A light touch is not Daniel Lowenstein’s goal in his sculpture, “Feeding”: A skeletal figure feeds gasoline to an infant George W. Bush, who’s wrapped in swaddling clothes of the flag. It’s blunt — and not everyone will agree with the artist’s assumptions — but the conceptual consistency gives the piece great power.

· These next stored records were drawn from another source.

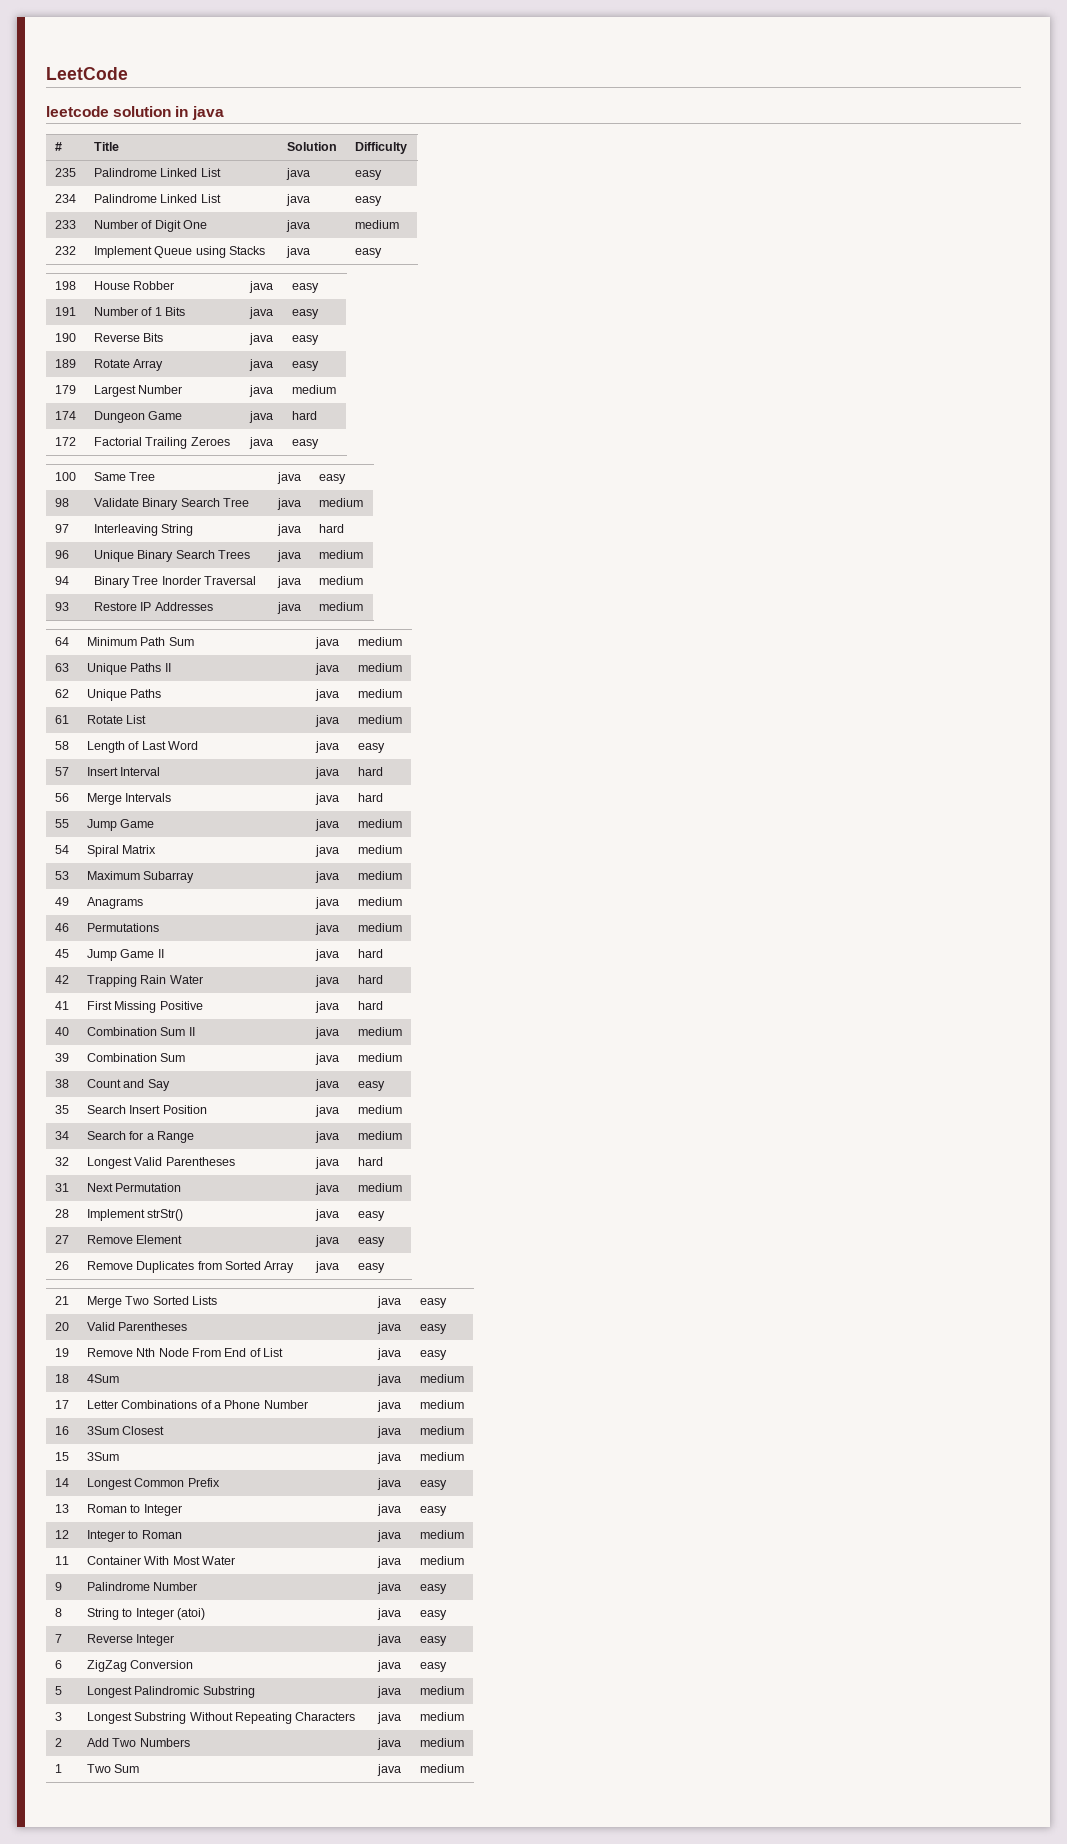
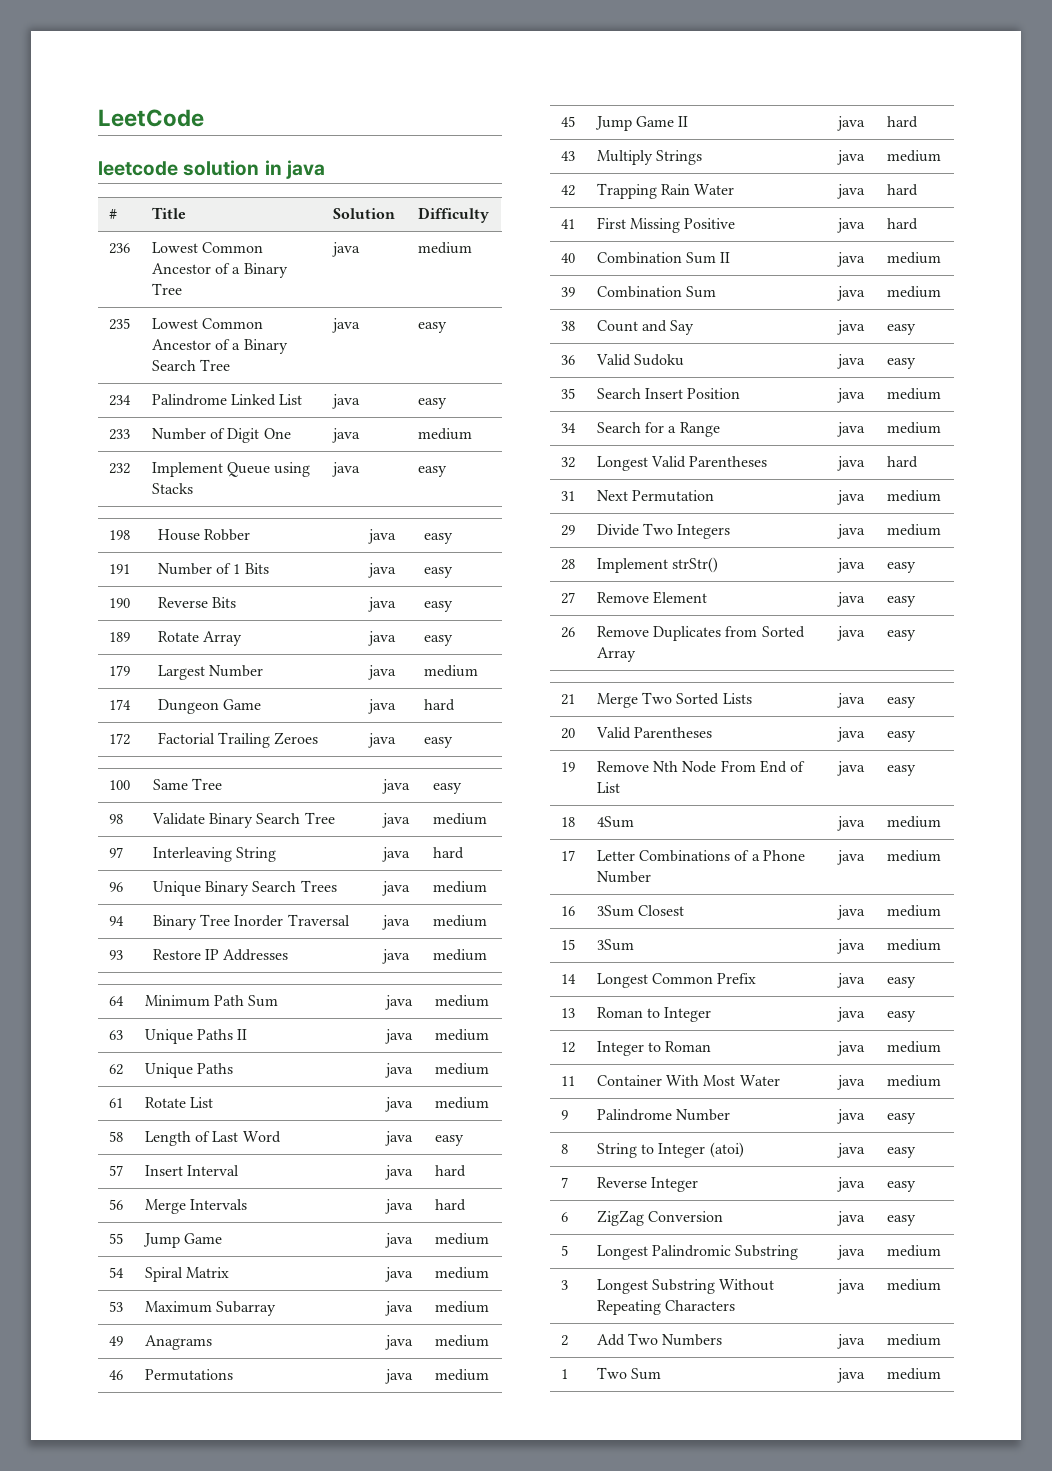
- 235 | Palindrome Linked List | java | easy
+ 236 | Lowest Common Ancestor of a Binary Tree | java | medium
+ 235 | Lowest Common Ancestor of a Binary Search Tree | java | easy
+ 43 | Multiply Strings | java | medium
+ 36 | Valid Sudoku | java | easy
+ 29 | Divide Two Integers | java | medium

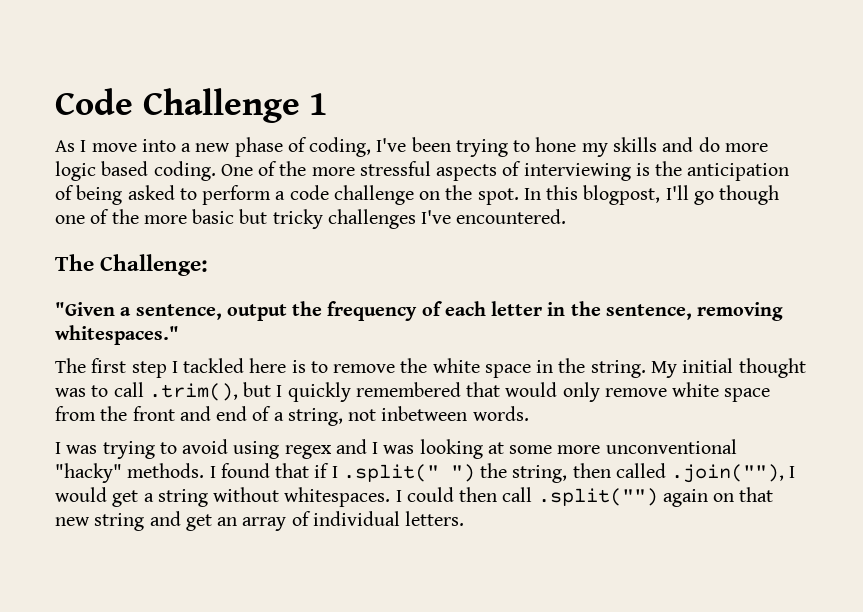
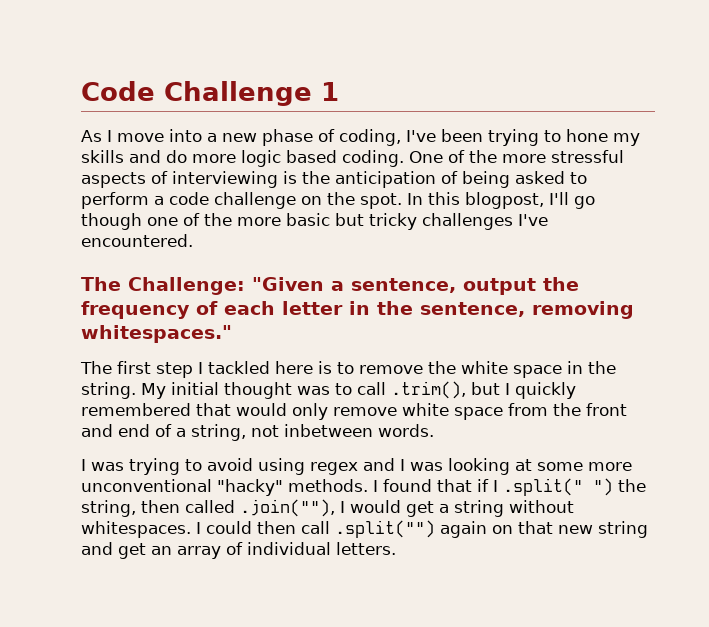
- The Challenge:
- "Given a sentence, output the frequency of each letter in the sentence, removing whitespaces."
+ The Challenge: "Given a sentence, output the frequency of each letter in the sentence, removing whitespaces."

The class of the show — for its subtle craftsmanship, its audacious blending of contrasting textures, and its complex message about the relationship between fear and violence — was Pat Musick’s “ForgetMeNot.” This heart-shaped piece takes the viewer on a journey. It begins with a plush, vulnerable exterior, continues through a desolate layer of barbed wire and jagged, shattered patterns (in which drops of blood pick up the red border), and ends in an exquisitely crafted interior, in which a tiny naked male figure cowers, protected by his gun and helmet.